Just a few comments.

- on page 207, he describes the fruit (and no bread/drink) which the slaves eat. He then says they are “a happy people, whom so little contents.” This reminds me of Frederick Douglass and his rant on how slaves singing in the fields is not not not an expression of joy, but rather sorrow. Here again we can see a white man who seems blind to the grave injustices of slavery by saying the slaves are happy and don’t need much to be happy…

- pg 208 describes how Ligon is surprised the slaves haven’t risen up– he then lists three reasons for their complacency: 1. they are kept away from weapons   2. they live in fear of their masters’ weapons and punishments involving the weapons   3. they are not taught English          So… here is a white man’s written recognition that language is a source of power and that, in denying it from someone, he is able to suppress what he himself says is almost an expected revolt!

- The ending is kind of humorous… a woman’s skin in Barbados is too sticky to be pleasurable to touch. So does this mean women don’t sweat in England? It’s an interesting observation to make in a document like this; I’m surprised he even wrote it down.. seems pretty obvious that she’s just sweaty and that it’s not that big of a deal, not a matter of race. Here is an example of the exaggeration we talked about, perhaps?

Aphra Behn

Just as I read the Behn text–

I noticed that in the very beginning there is a comment on nature. It follows an explanation that, while the “natives” are naked, it isn’t something to be concerned about because “where there is no novelty, there can be no curiosity.” Then the text explains a courtship the speaker observed. Interestingly, what the speaker says sounds exactly like what someone might see in 17th century England, complete with a blushing woman and polite but interested male. The speaker then says, “’tis most evident and plain that simple Nature is the most harmless, inoffensive, and virtuous mistress.” So, here the speaker describes a situation that is not at all unfamiliar to the British colonialist eye (nakedness being the one exception) and then says it is an expression of Nature and that it is virtuous. I suppose we should take  this to mean that the speaker believes the British way is the virtuous way and the virtuous way is the Natural way? And, if Nature is a mistress.. well.. who is she mistress to?

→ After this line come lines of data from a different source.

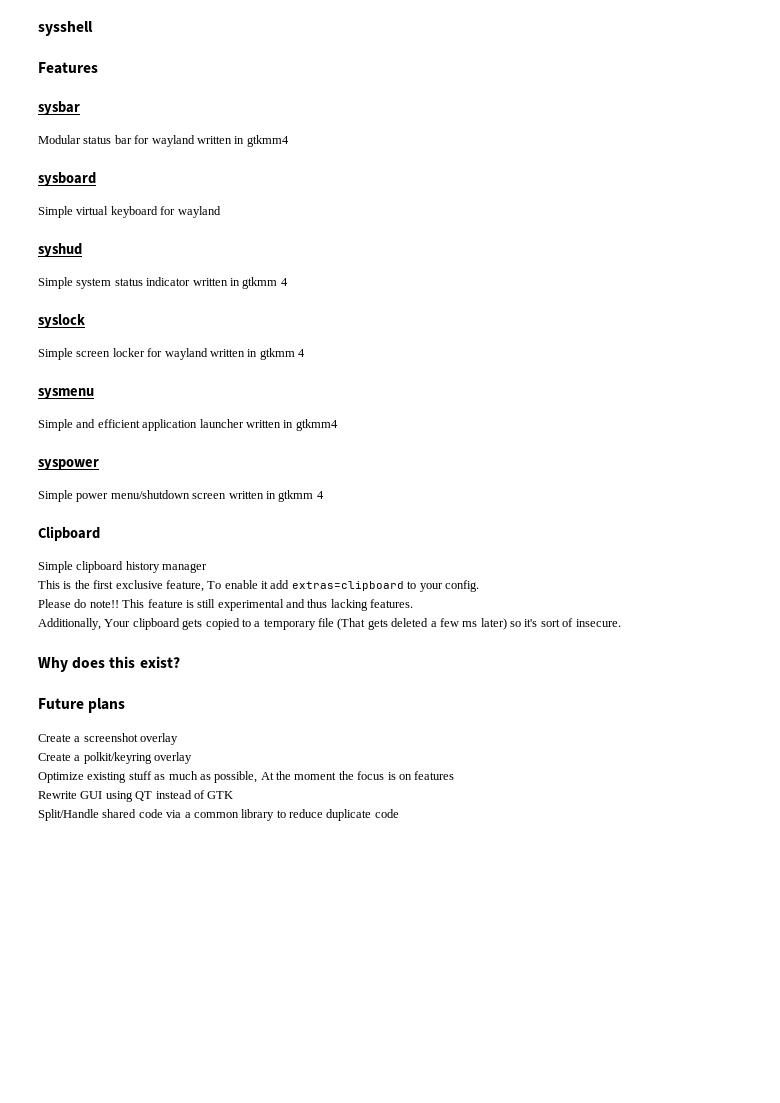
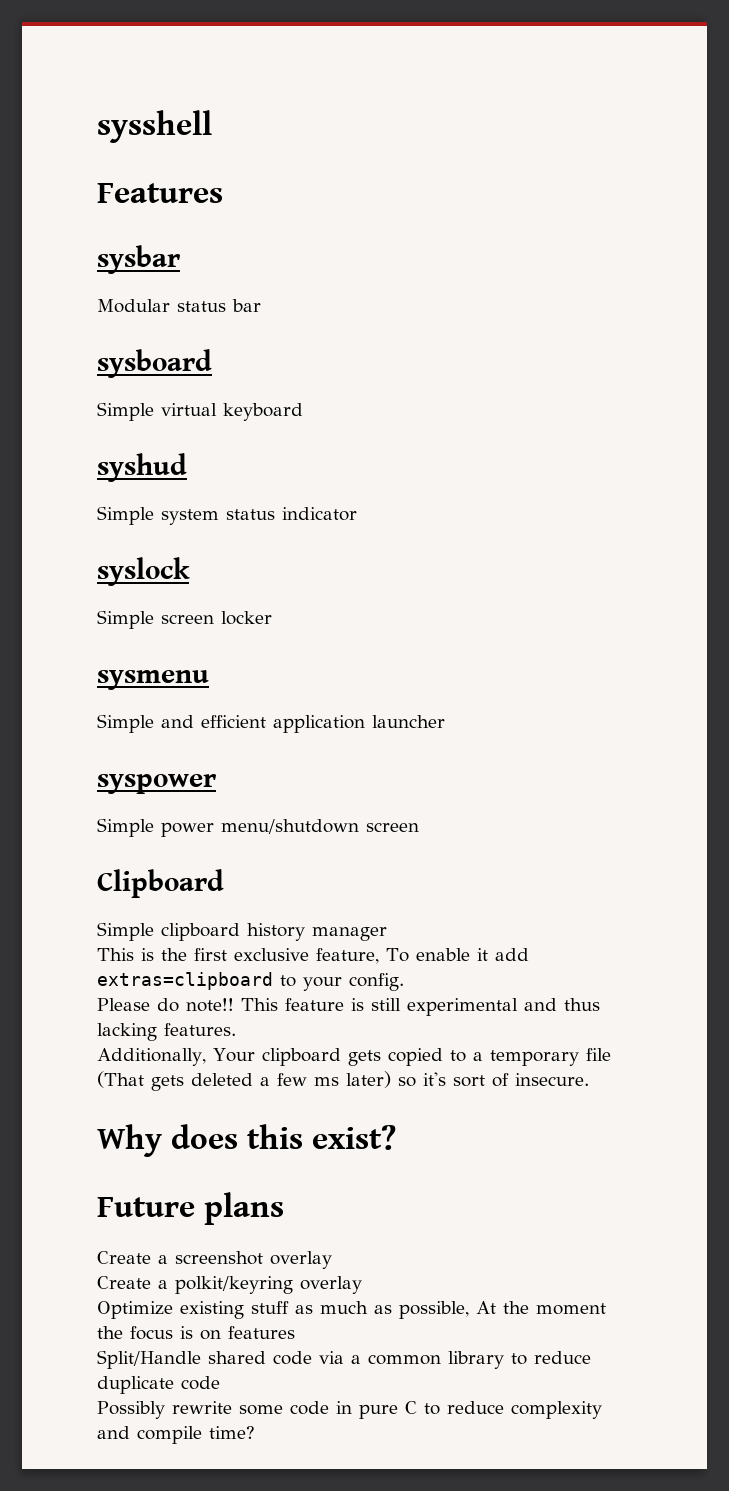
- Modular status bar for wayland written in gtkmm4
+ Modular status bar
- Simple virtual keyboard for wayland
+ Simple virtual keyboard
- Simple system status indicator written in gtkmm 4
+ Simple system status indicator
- Simple screen locker for wayland written in gtkmm 4
+ Simple screen locker
- Simple and efficient application launcher written in gtkmm4
+ Simple and efficient application launcher
- Simple power menu/shutdown screen written in gtkmm 4
+ Simple power menu/shutdown screen
- Rewrite GUI using QT instead of GTK
+ Possibly rewrite some code in pure C to reduce complexity and compile time?

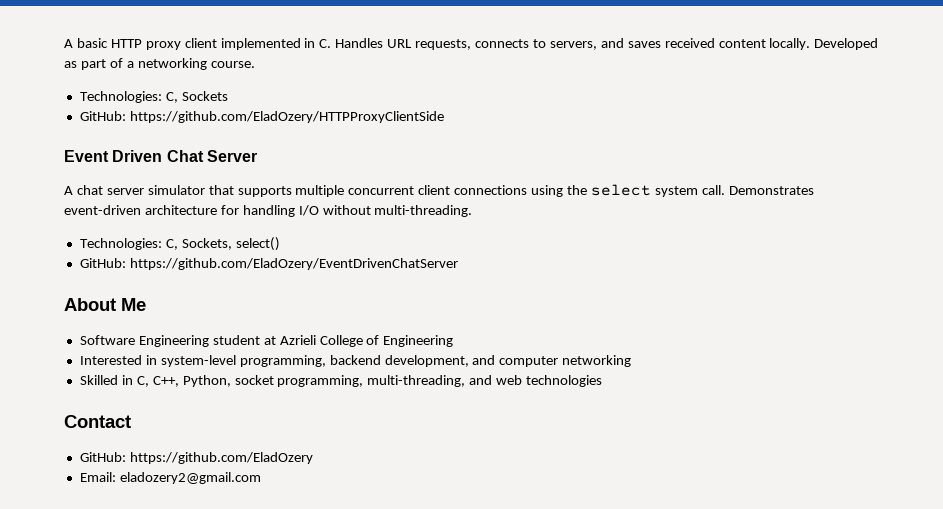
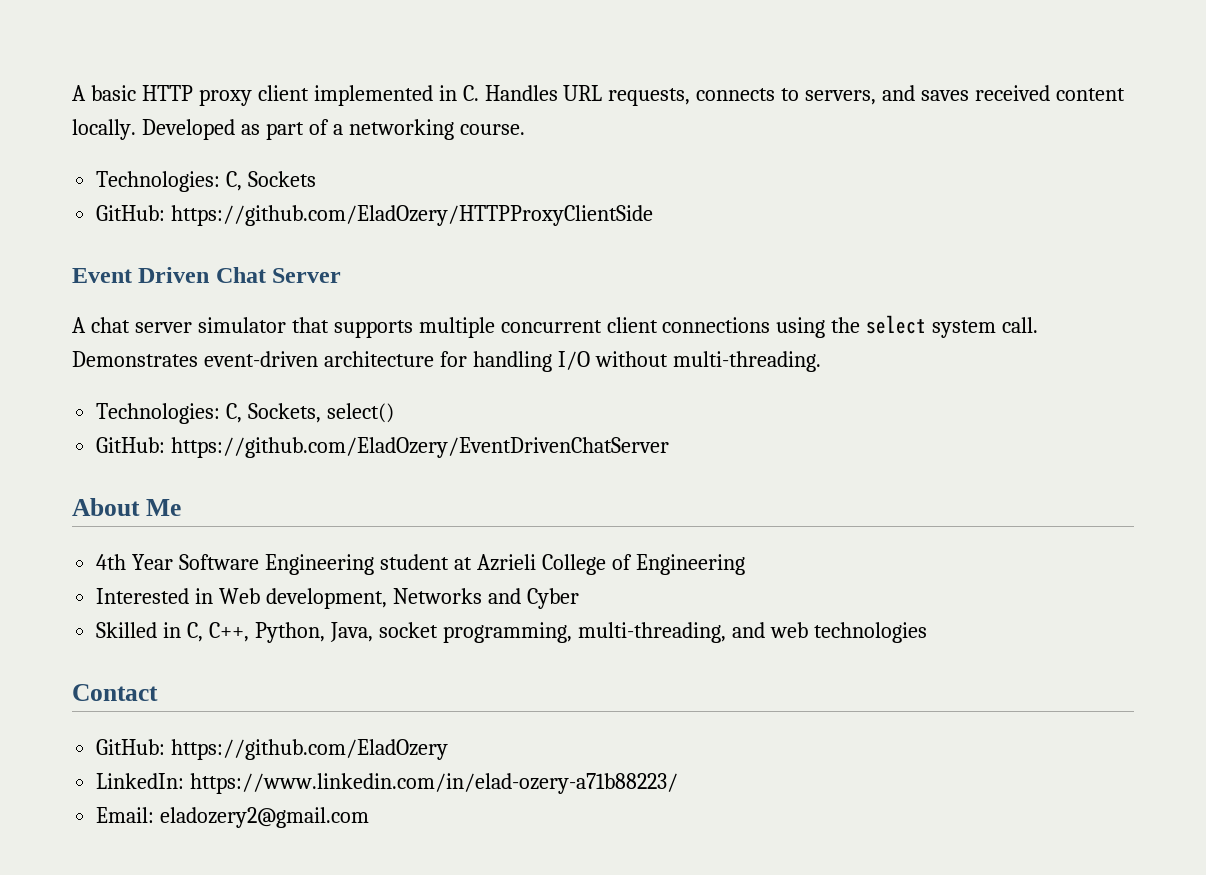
- Software Engineering student at Azrieli College of Engineering
+ 4th Year Software Engineering student at Azrieli College of Engineering
- Interested in system-level programming, backend development, and computer networking
+ Interested in Web development, Networks and Cyber
- Skilled in C, C++, Python, socket programming, multi-threading, and web technologies
+ Skilled in C, C++, Python, Java, socket programming, multi-threading, and web technologies
+ LinkedIn: https://www.linkedin.com/in/elad-ozery-a71b88223/

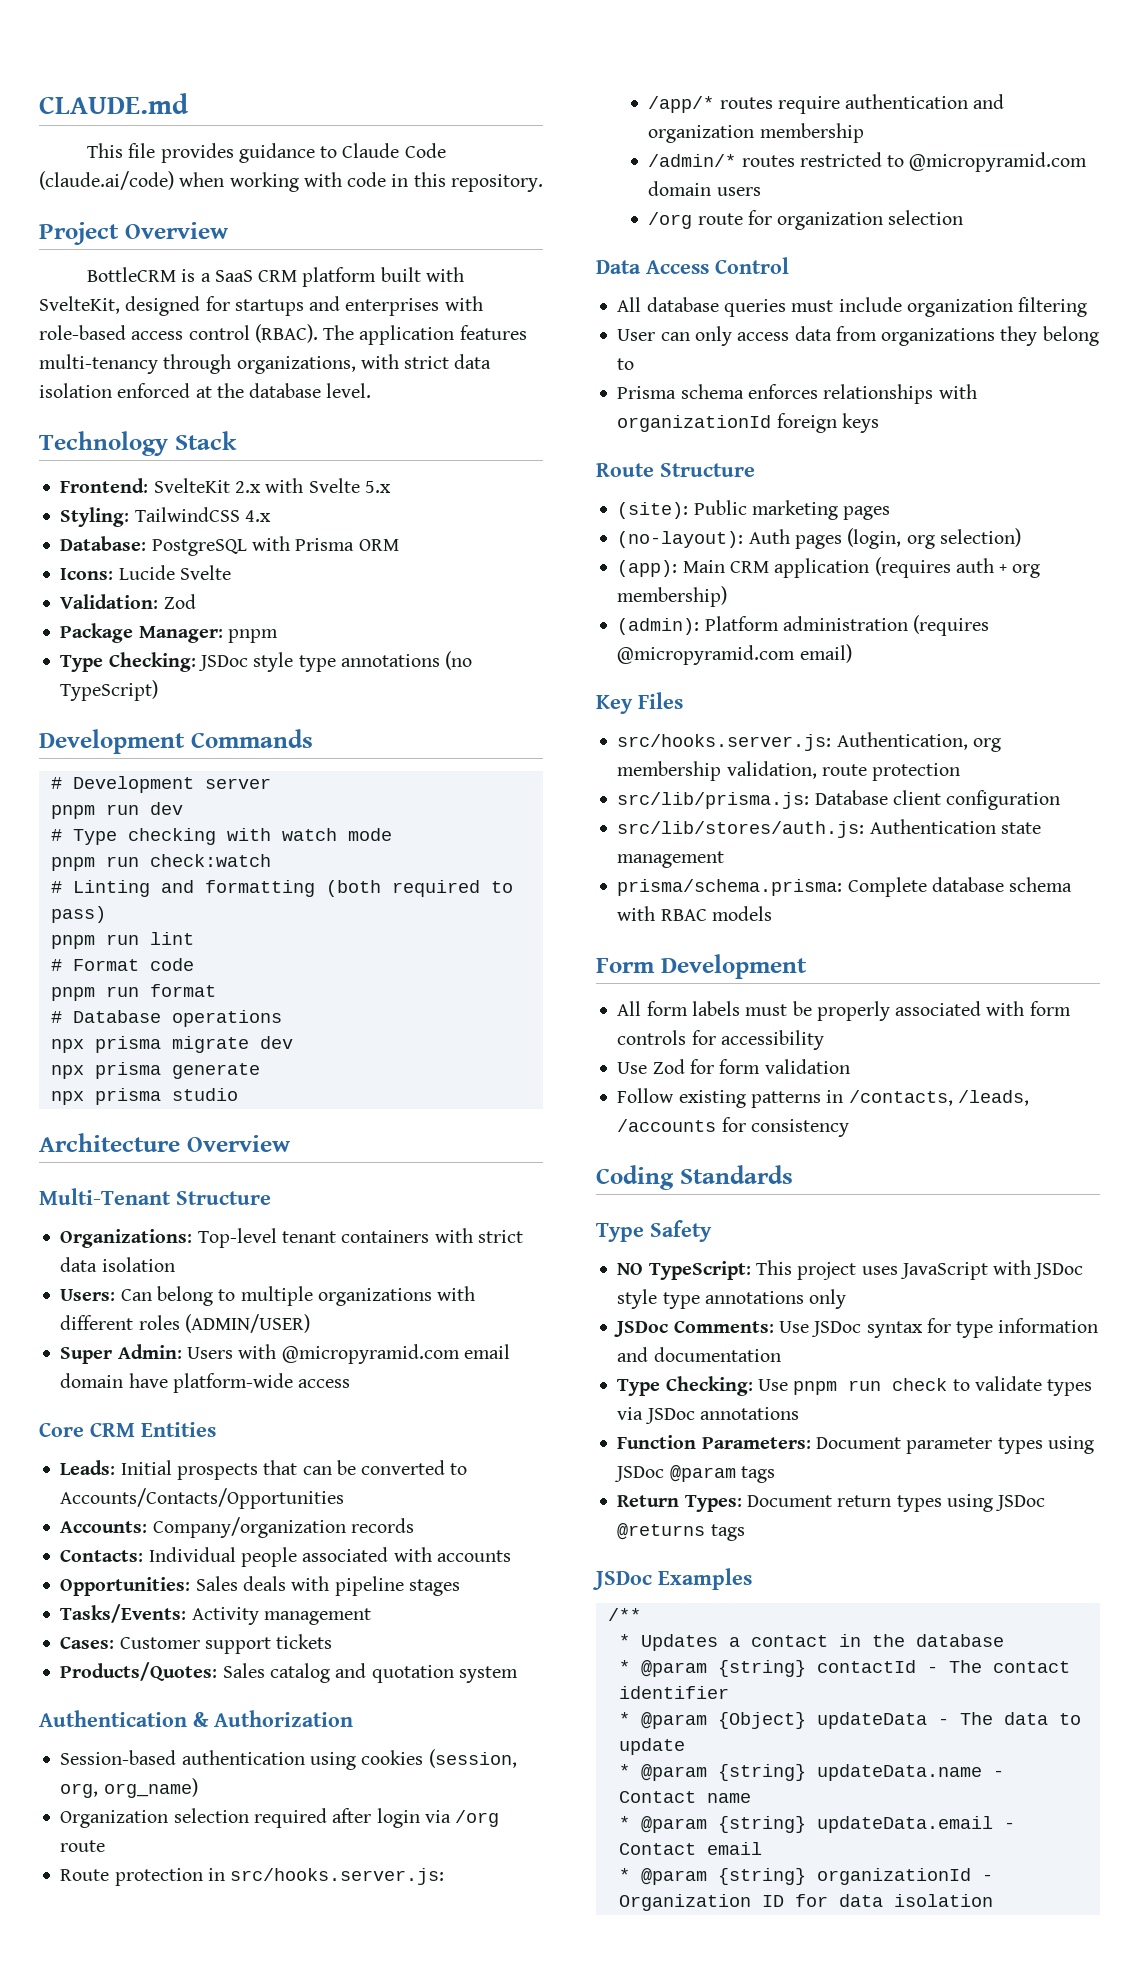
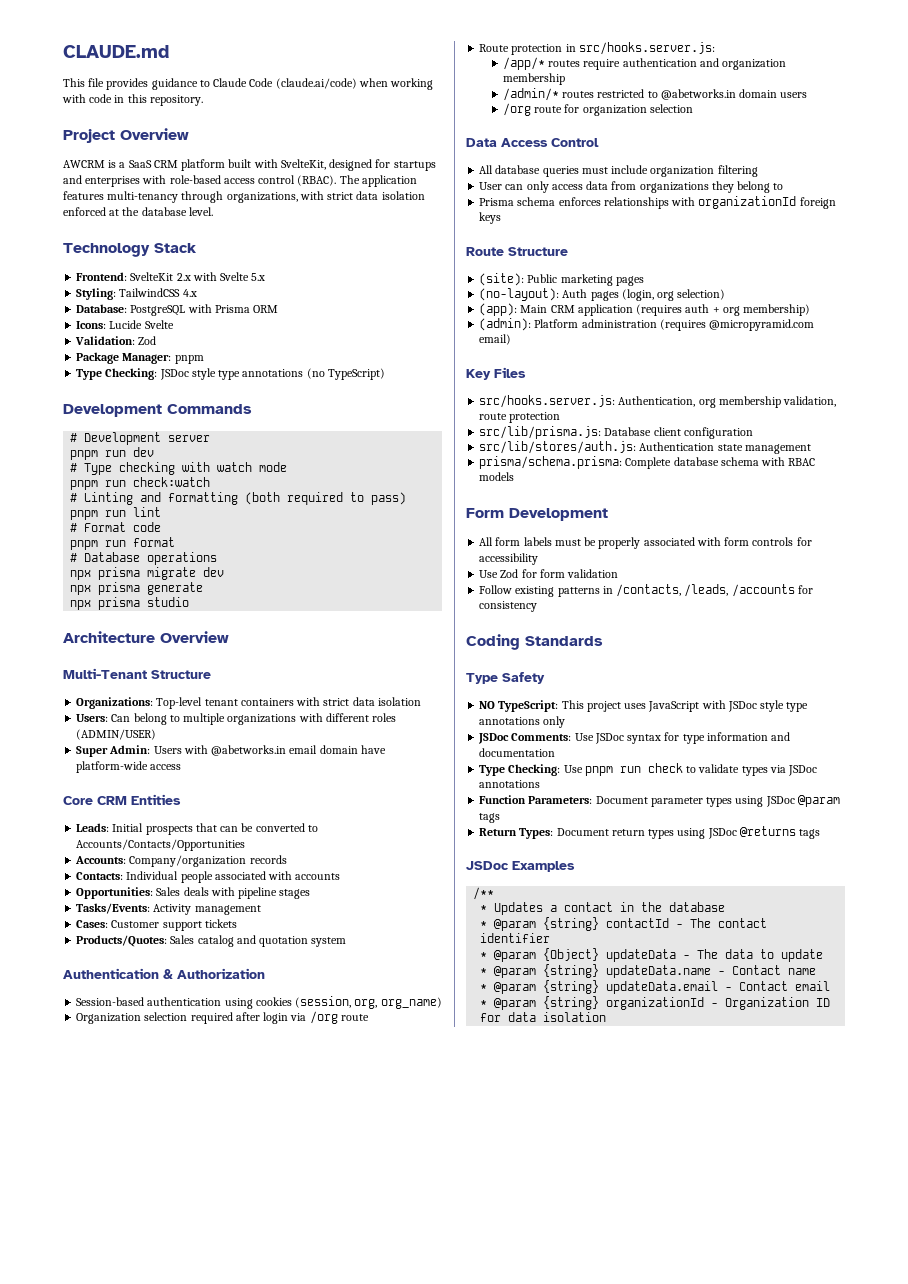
- BottleCRM is a SaaS CRM platform built with SvelteKit, designed for startups and enterprises with role-based access control (RBAC).
+ AWCRM is a SaaS CRM platform built with SvelteKit, designed for startups and enterprises with role-based access control (RBAC).
- Super Admin: Users with @micropyramid.com email domain have platform-wide access
+ Super Admin: Users with @abetworks.in email domain have platform-wide access
- /admin/* routes restricted to @micropyramid.com domain users
+ /admin/* routes restricted to @abetworks.in domain users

 Also, by the end, I am rather disturbed by  the extreme violence inflicted upon “Caesar” and his wife. Why is this violence used to show passion, dedication? Why, once he said that yes, he wanted to die, did they cut off his members first and, in effect, torture him? I am most definitely perplexed by the carnage of this story. And why does it end with the speaker saying that he/she hopes he/she has depicted “Caesar’s” “glorious name” clearly? Is this how glorious people are treated?